Electronic and Communication Engineering
Wireless communication systems and sensor networks are ubiquitous and their growth rate exponential. Modeling however is a ondition sine qua non to continue the quest for continued system miniaturization and integration while ensuring their proper functioning under tight power constraints. The modeling task extends from the analysis of new electronic components that operate at the nano-scale to their incorporation into ultra large-scale circuits containing billions of components, and subsequent integration into handheld devices and other supporting platforms. The simulation challenge is inherently multiscale in nature, spans several physical domains, and requires state-of-the-art tools that rapidly execute on readily available computers to allow system designers to convert design concepts into manufacturable systems in a single iteration.
Structural Engineering
Experimental research in structural engineering is expensive and dangerous because it entails loading large structural components and subassemblages to failure. Moreover, many loading configurations are just not feasible; just imagine how difficult it would be to blast a tall building to investigate its collapse resistance or shake it to determine its seismic resistance. In situations like this, computational structural simulation becomes indispensable, allowing researchers to explore situations that are not experimentally tractable. Simulations models may contain millions of elements, each representing key pieces of the structure in question, allowing researchers unprecedented insight into how resistance mechanisms originate and are mobilized.
Climate and Space Weather Modeling
The fields of climate and space weather science are interdisciplinary endeavors that combine geophysical fluid dynamics and physics, applied mathematics, scientific computing as well as big observational data sets. Climate and space physics models need to cover a wide range of spatial and temporal scales. Modern multi-scale numerical algorithms and high-performance computing techniques have therefore become the key to tackling the scientific challenges and broadening our understanding of climate change and space weather processes. The broad range of research topics includes global and regional climate modeling and change, the development of adaptive and variable-resolution computational grids for both climate and space physics models, the integration of satellite data into models, data assimilation, the representation of biosphere-atmosphere, ice-atmosphere and chemistry-climate interactions, as well as software and data management issues for atmospheric and space science models.
Industrial and Operations Engineering (IOE)

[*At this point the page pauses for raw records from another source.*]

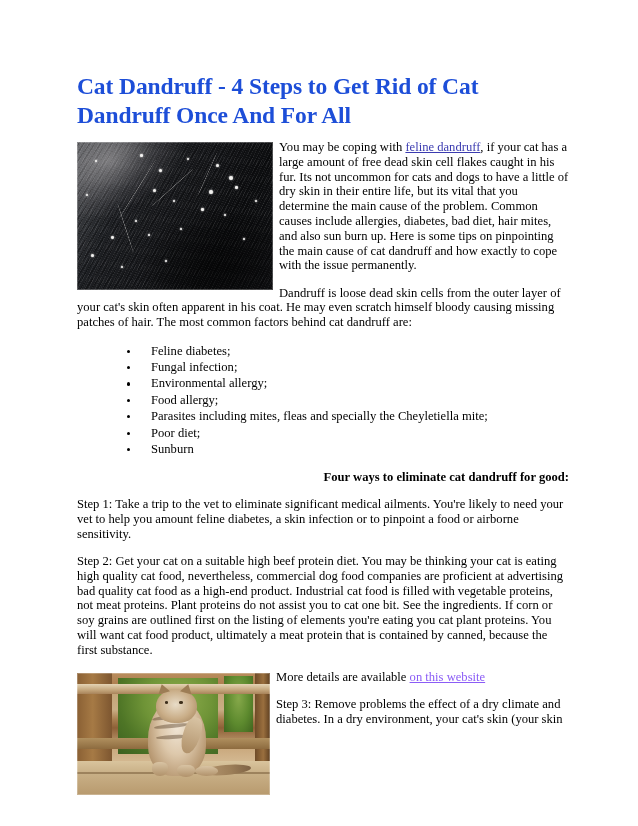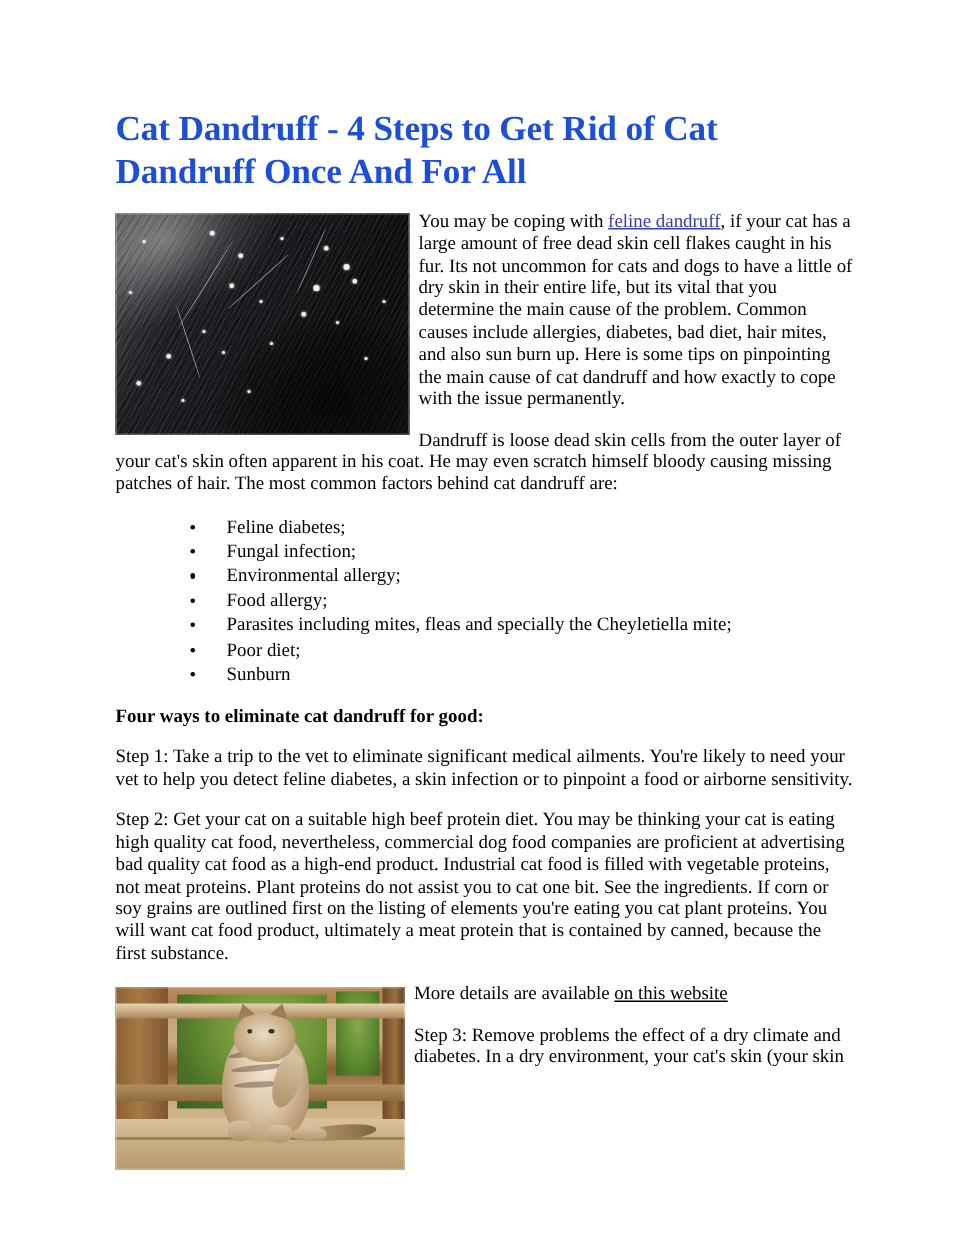--- a/index.html
+++ b/index.html
@@ -144,6 +144,7 @@
     line-height: 14.8px;
     font-weight: bold;
     margin: 0 0 12.5px 0;
+    text-align: right;
   }
 
   

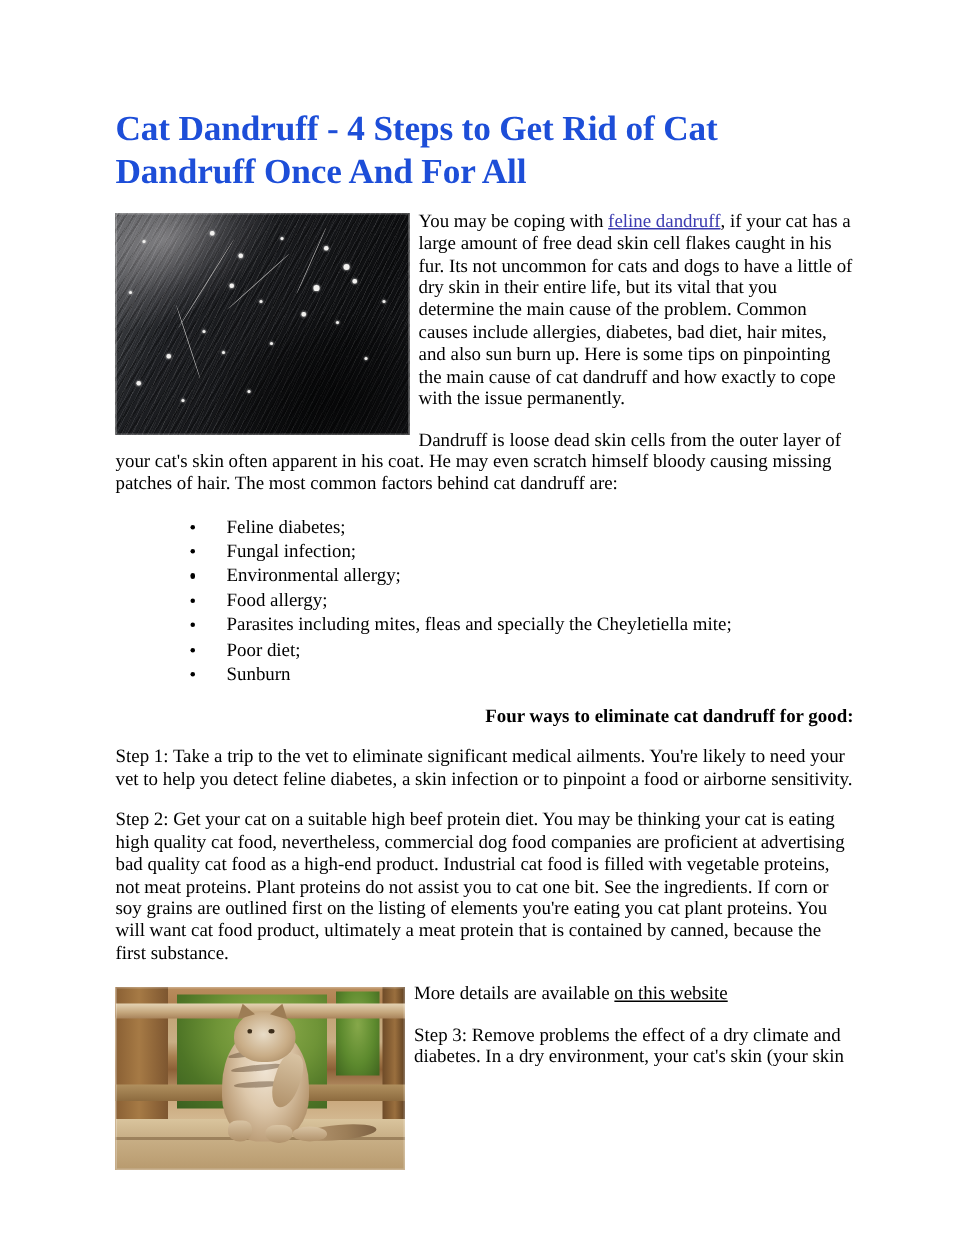--- a/index.html
+++ b/index.html
@@ -327,7 +327,7 @@
 
     <p class="subhead">Four ways to eliminate cat dandruff for good:</p>
 
-    <p class="body">Step 1: Take a trip to the vet to eliminate significant medical ailments. You're likely to need your vet to help you detect feline diabetes, a skin infection or to pinpoint a food or airborne sensitivity.</p>
+    <p class="body">Step 1: Take a trip to the vet to eliminate significant medical ailments. You're likely to need your vet to help you amount feline diabetes, a skin infection or to pinpoint a food or airborne sensitivity.</p>
 
     <p class="body">Step 2: Get your cat on a suitable high beef protein diet. You may be thinking your cat is eating high quality cat food, nevertheless, commercial dog food companies are proficient at advertising bad quality cat food as a high-end product. Industrial cat food is filled with vegetable proteins, not meat proteins. Plant proteins do not assist you to cat one bit. See the ingredients. If corn or soy grains are outlined first on the listing of elements you're eating you cat plant proteins. You will want cat food product, ultimately a meat protein that is contained by canned, because the first substance.</p>
 

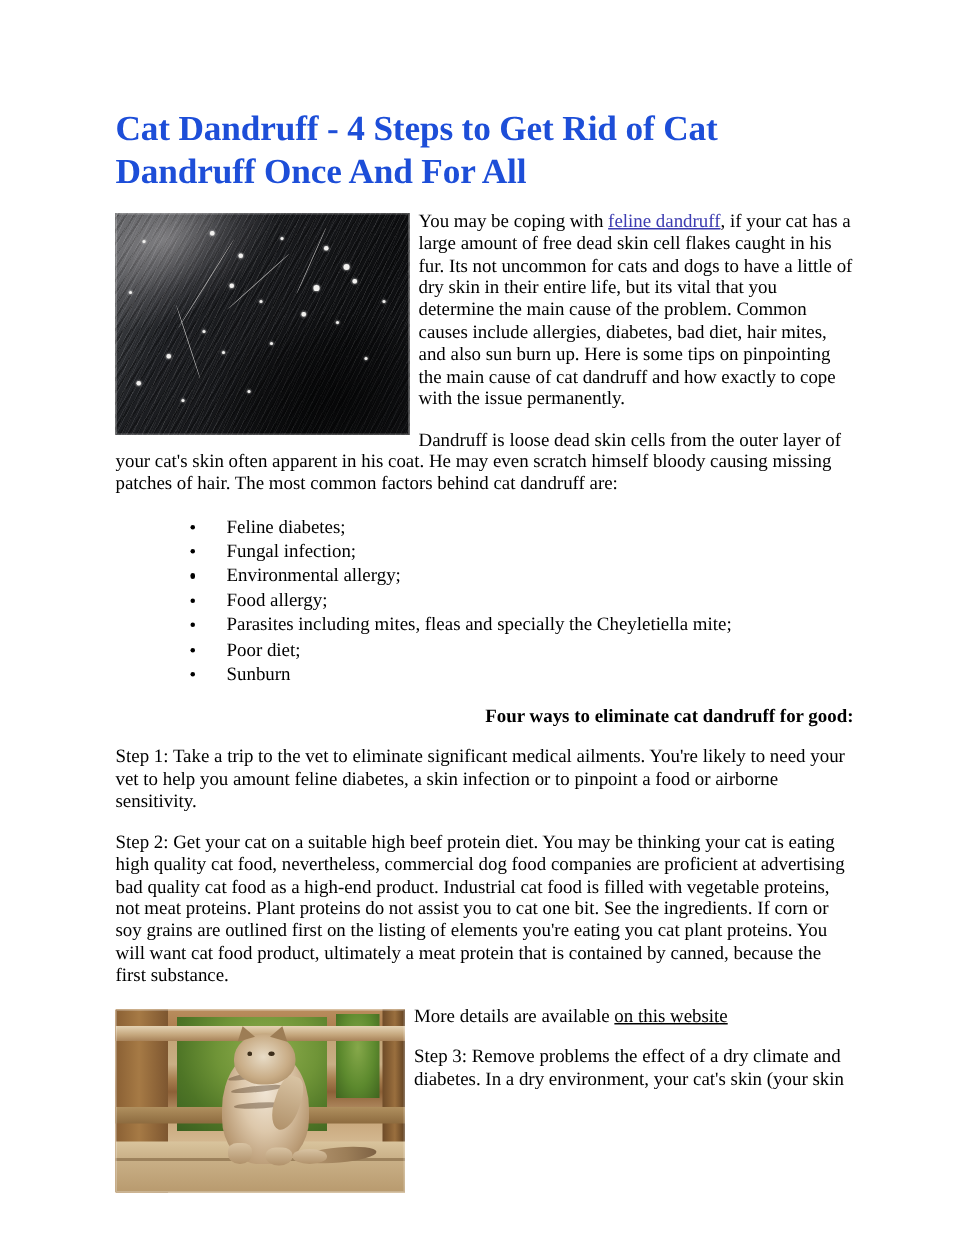--- a/index.html
+++ b/index.html
@@ -112,7 +112,7 @@
     text-decoration: underline;
   }
   a.doclink.visited {
-    color: #000000;
+    color: #8b5cf6;
   }
 
   

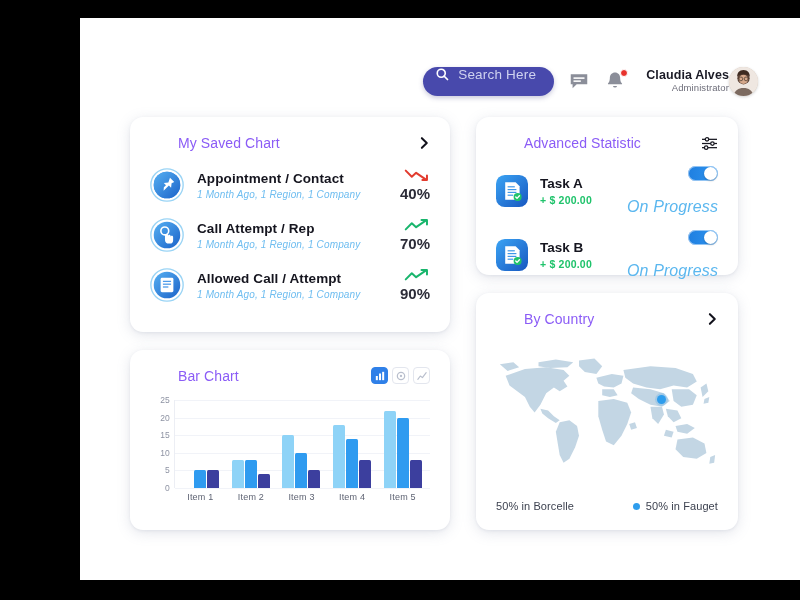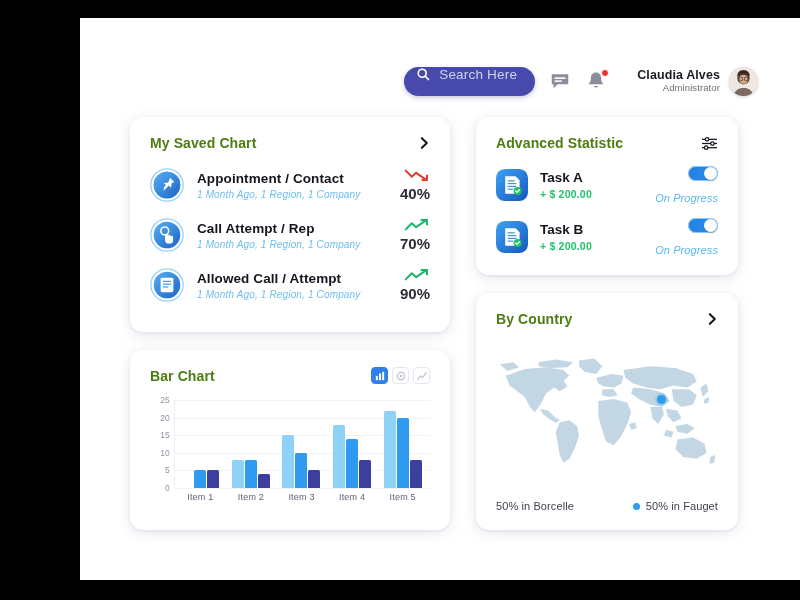--- a/index.html
+++ b/index.html
@@ -47,7 +47,7 @@
     border: 1.2px solid #ffffff;
   }
 
-  .user-block { display: flex; align-items: center; gap: 9px; margin-left: 16px; }
+  .user-block { display: flex; align-items: center; margin-left: 6px; }
   .user-text { text-align: right; line-height: 1.15; }
   .user-name { font-size: 12.5px; font-weight: 700; color: #1b1b26; letter-spacing: .1px; }
   .user-role { font-size: 9.5px; color: #6e6e7a; letter-spacing: .1px; }

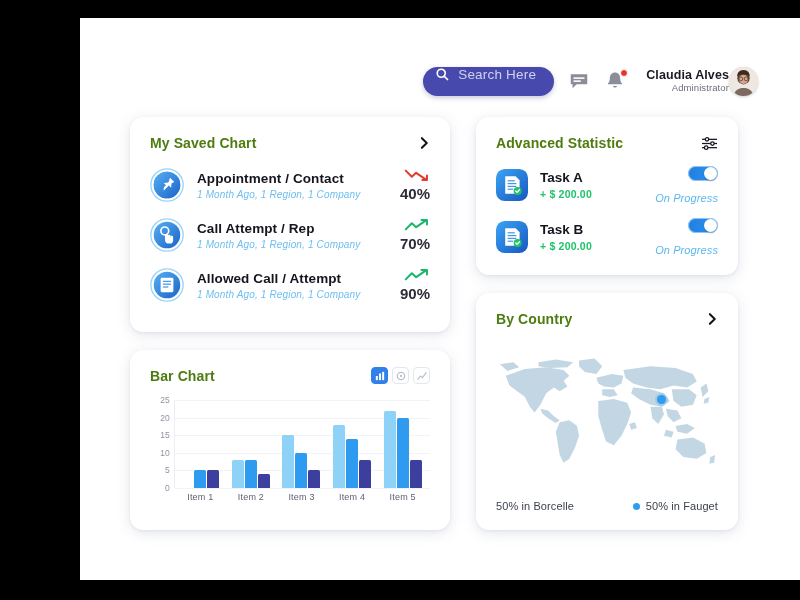--- a/index.html
+++ b/index.html
@@ -66,7 +66,7 @@
     box-shadow: 0 3px 14px rgba(120,130,160,.20), 0 1px 3px rgba(120,130,160,.12);
   }
   .card-title {
-    font-size: 14px; font-weight: 700; color: #4d7c0f; letter-spacing: .1px;
+    font-size: 14px; font-weight: 400; color: #8b5cf6; letter-spacing: .1px; margin-left: 28px;
   }
   .card-head {
     display: flex; align-items: center; justify-content: space-between;

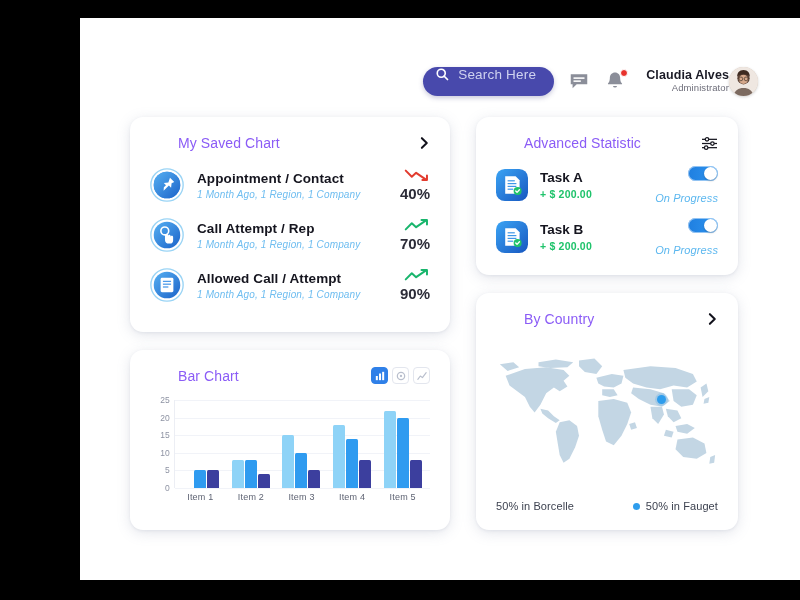--- a/index.html
+++ b/index.html
@@ -107,7 +107,7 @@
     box-shadow: 0 1px 2px rgba(0,0,0,.22);
   }
   .adv-status {
-    font-size: 11px; color: #5bb7ef; font-style: italic; margin-top: 11px; letter-spacing: .1px;
+    font-size: 16px; color: #5bb7ef; font-style: italic; margin-top: 17px; letter-spacing: .1px;
   }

Research within IOE ranges from the highly theoretical development and analysis of new algorithms to the application of these algorithms to fields spanning healthcare, energy, telecommunications, transportation, manufacturing, logistics and distribution, and more. The ability to model a complex system, to develop the tools necessary to analyze this system, to design optimization techniques for improving this system, and to translate the results into practice all often require advanced computational efforts. Areas such as discrete event simulation, non-linear optimization, large-scale mixed inter programming, and stochastic optimization all yield challenging computational problems that require a blend of IOE-specific expertise and more general CDE knowledge.